As to Position Nos. 1, 5, and 11, defendant alleges that it has been unable to identify the position based on the information provided by the plaintiff. Similarly, as to Position No. 13, defendant alleges that its records indicate that the job posting does not exist. Plaintiff counters that as to Position No. 1, plaintiff has a confirmation email received by plaintiff after the application was submitted. Similarly, as to Position Nos. 5, 11, and 13, plaintiff does not have a confirmation email but nevertheless alleges in her affidavit that she remembers applying for the positions. Thus, there clearly appears to be a dispute as to whether these positions existed, and we will draw the inference for the purposes of this motion that they did in fact exist and that plaintiff applied for them. Nevertheless, even if these positions did exist and plaintiff was in fact denied for them, plaintiff again has not pointed to any evidence to establish a prima facie causal connection between her protected activity and her denial for the positions. Plaintiff alleges that she applied for Position No. 1 on December 9, 2002, Position No. 5 on December 27, 2002, Position No. 11 on February 24, 2003, and Position No. 13 on March 13, 2003. As we have already discussed, plaintiff was performing a protected activity throughout the entire duration of her initial lawsuit, which occurred up until the settlement in October, 2002. Thus, the first denial here occurred at least one month after the protected activity ended. Again, we reiterate that the Third Circuit has ruled that absent "unusually suggestive facts," temporal proximity is not enough on its own to establish a prima facie causal connection. Robinson v. City of Pittsburgh, 120 F.3d at 1302. All the evidence we have here is temporal proximity, and a one month gap (and even longer for Position Nos. 5, 11, and 13) between settlement of the previous cause of action (not the filing of the complaint) and the denial for Position No. 1 does not create "unusually suggestive facts." Therefore, we will grant summary judgment for defendant as to these positions.
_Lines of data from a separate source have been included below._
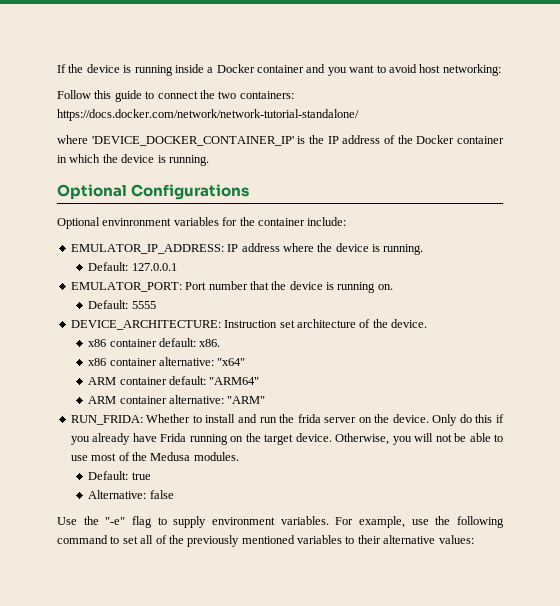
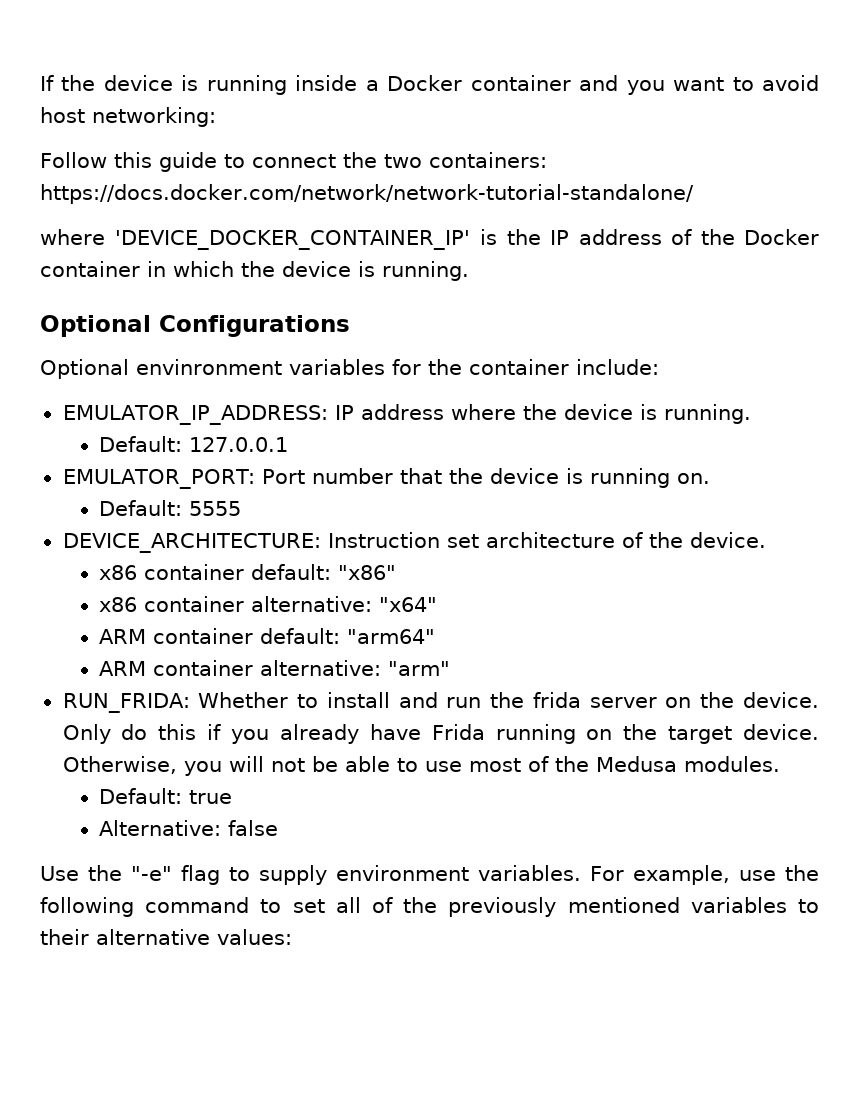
- x86 container default: x86.
+ x86 container default: "x86"
- ARM container default: "ARM64"
+ ARM container default: "arm64"
- ARM container alternative: "ARM"
+ ARM container alternative: "arm"

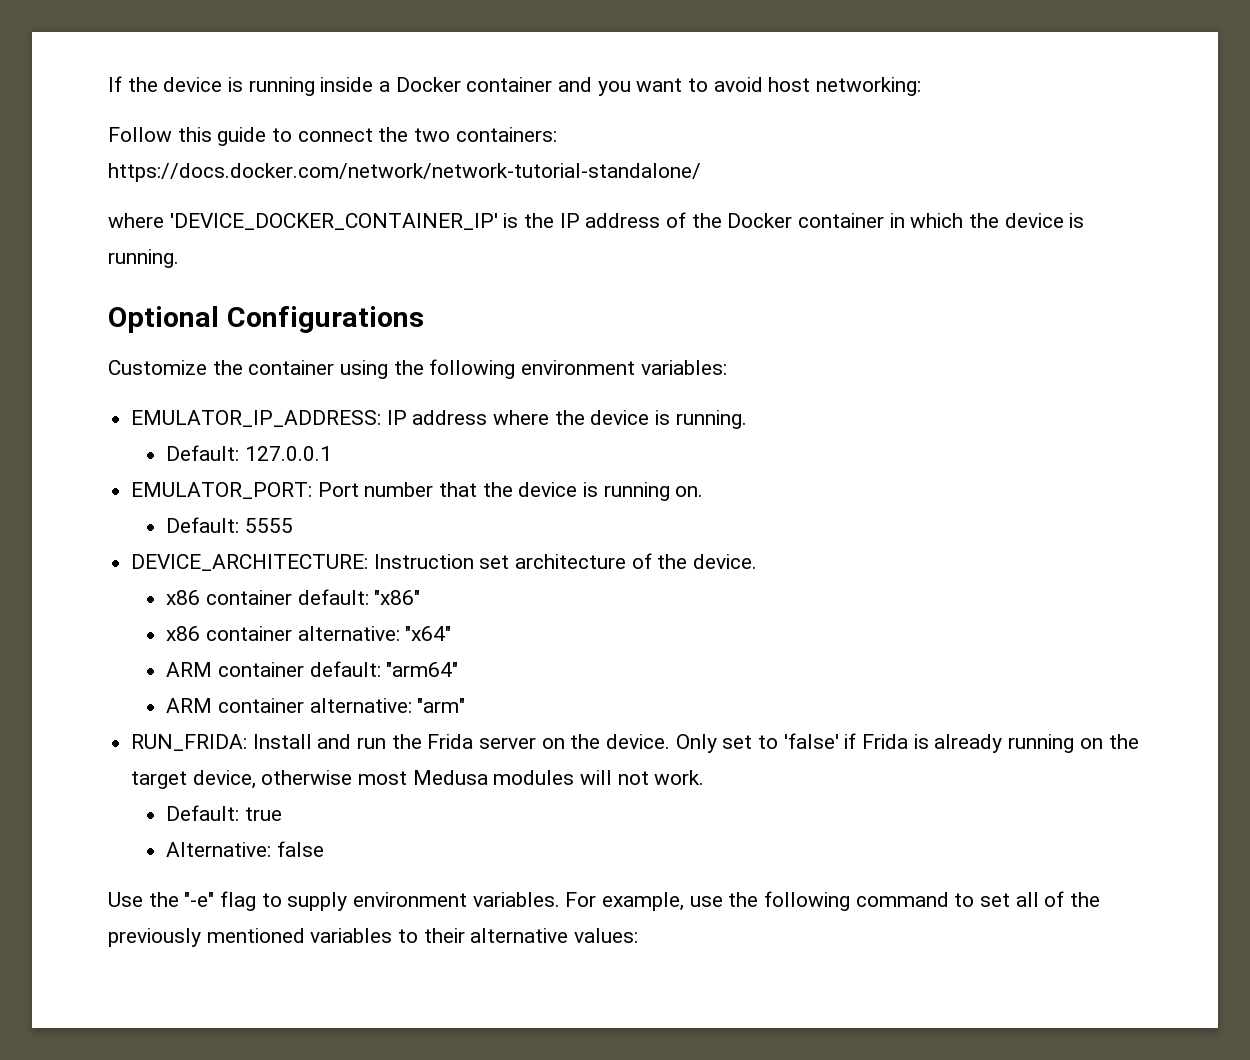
- Optional envinronment variables for the container include:
+ Customize the container using the following environment variables:
- RUN_FRIDA: Whether to install and run the frida server on the device.
+ RUN_FRIDA: Install and run the Frida server on the device.
- Only do this if you already have Frida running on the target device. Otherwise, you will not be able to use most of the Medusa modules.
+ Only set to 'false' if Frida is already running on the target device, otherwise most Medusa modules will not work.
Finally, as to Position Nos. 20 and 26, there is some confusion about whether these positions may in fact be the same. Defendant alleges that Position No. 20 was withdrawn and reposted as Position No. 26. Then, it alleges that the decisionmaker for Position No. 26 was unaware of plaintiff's previous lawsuit and provides an affidavit from the decisionmaker to support this statement. Plaintiff, on the other hand, alleges that Position No. 20 was not withdrawn and reposted. Instead, she alleges she applied for position No. 20 on April 2, 2003, had an interview on April 12, 2003, and then received an email on May 2, 2003 stating that another individual had been hired. Furthermore, this email predated the date of the reposting. Even drawing the inference that Position No. 20 was filled rather than reposted as Position 26, plaintiff faces the same evidentiary problem as she has with many of the other positions. The time period between the end of her previous cause of action in October, 2002 and the denial for Position No. 20 on May 2, 2003 is simply too lengthy to infer causation on its own. Again, plaintiff has not pointed to any other evidence that suggests a causal connection. Therefore, we will grant summary judgment for defendant as to this position.*fn2

CONCLUSION

We find that plaintiff has been unable to set forth any evidence sufficient to establish a prima facie case of retaliation under Title VII for either her termination with EMS or her failure to obtain any of the fourteen positions in question. Therefore, we find that a reasonable jury could not conclude that a causal connection exists between plaintiff's protected activity and the adverse employment action taken against her, and will grant summary judgment for the defendant.

ORDER

In accordance with the accompanying Memorandum, IT IS HEREBY ORDERED THAT:

1. Defendant's motion for summary judgment is GRANTED. (Rec. Doc. No. 18.)

2. Final judgment is entered in favor of defendant and against plaintiff.

3. The clerk is directed to close the case file.